Set in a rural South Carolina town, Yellowman concerns Alma and Eugene, childhood sweethearts who eventually become lovers. Alma is a product of a poor, Gullah mother and an absent father. Like many women, she is cursed with a body she hates, having inherited her mother's dark skin, big body, and, she fears, her cruelty, stupidity, and desperation (one particularly heart-wrenching scene has Odelia, Alma's mother, begging on all fours in the middle of the street like a dog as her lover walks away from her in disgust). Alma longs for a thin body, light skin, and "long swinging hair." Eugene, as a slight, light-skinned -- yellow -- man, has a different set of problems, including an alcoholic dark-skinned father who despises him.

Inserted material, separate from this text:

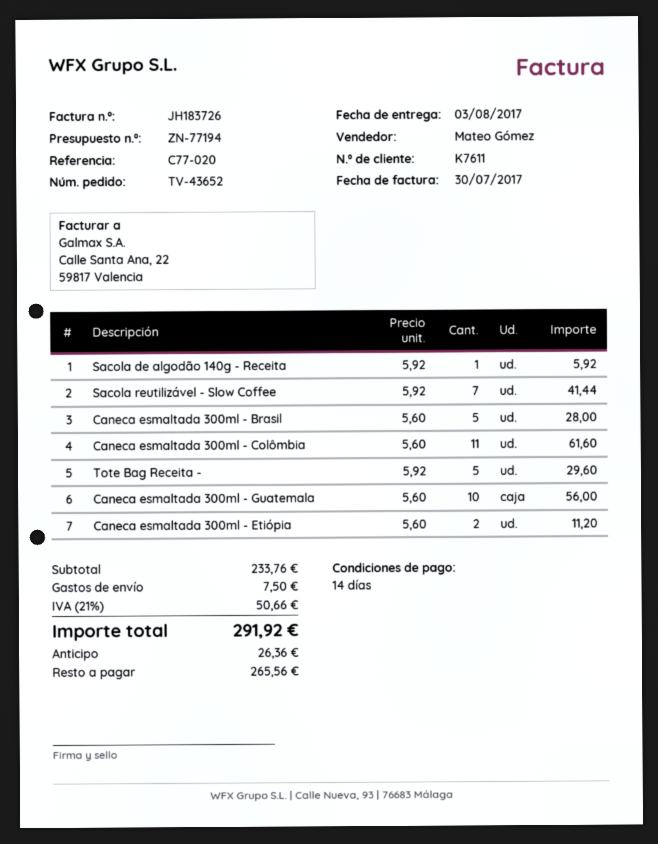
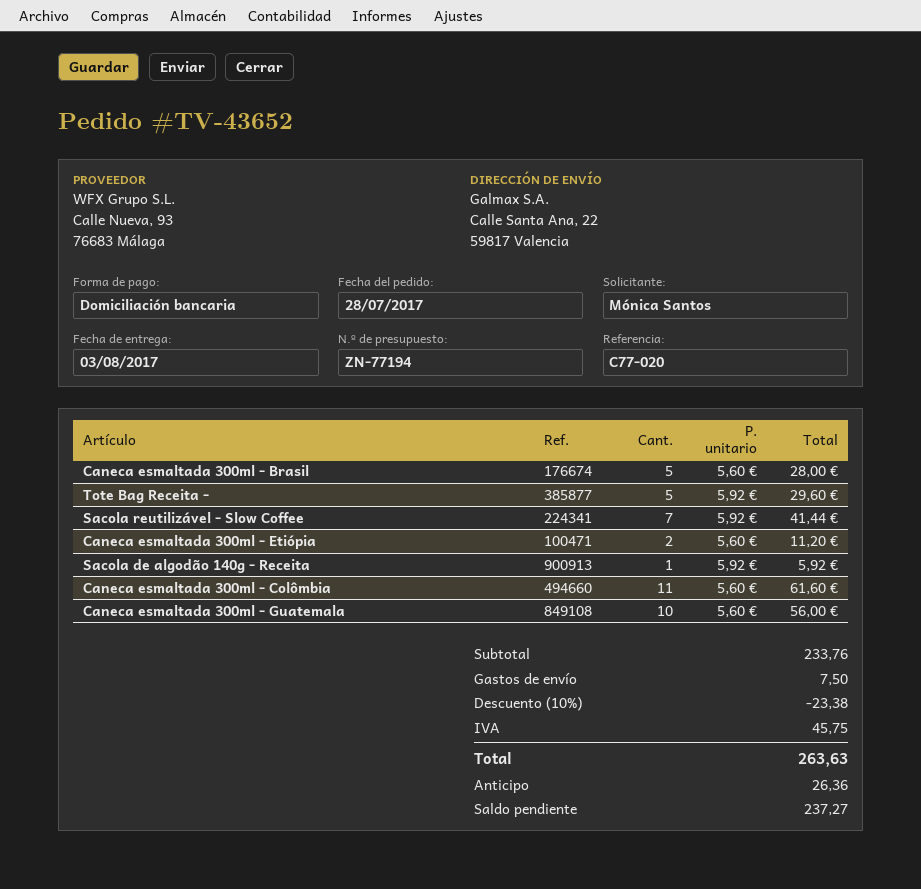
discount: none -> 10% = 23.38
tax: 50.66 -> 45.75
total: 291.92 -> 263.63
balance: 265.56 -> 237.27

Alma and Eugene inherit more than skin color from their families; the self-hatred that they cultivate throughout their lives destroys them in the final moments of the play.

In addition to playing Alma and Eugene, Regina Marie Williams and Thomas W. Jones II portray a host of other characters, and Jones in particular plays the text like an expert jazz musician. His opening monologue is lovely to behold as his body and voice sways, lilts, and almost dances with Orlandersmith's versified poetry: "My father was a big, big man and there was something about that bigness -- especially if you're a child in the south," he says. "I watched my father and men like my father. Black southern men seemed incredibly big -- especially men who labored in heat or knew about that heat/sweat of black men in the south/the sweat just dripping off their bodies/their big bodies -- particular darker/dark men."

Williams, however, doesn't fare as well with such material. The layers of meaning buried in the melodies of the script are unsupported by her voice, which is squeaky and has a limited range of expression. It's hard to tell at times which character she's playing, and moments that should have a startling impact don't always hit their mark. Williams is also hindered by her appearance: the denim tent dress she wears doesn't disguise the fact that she's svelte, muscled, and drop-dead gorgeous.

As a result, Mixed Blood's production is a little uneven; the actors' energy also flags towards the end of the 90-minute marathon. Blessedly, director Marion McClinton does what directors so rarely do these days -- he gets out the way and lets the words speak for themselves. This is good, because Orlandersmith has a lot to say.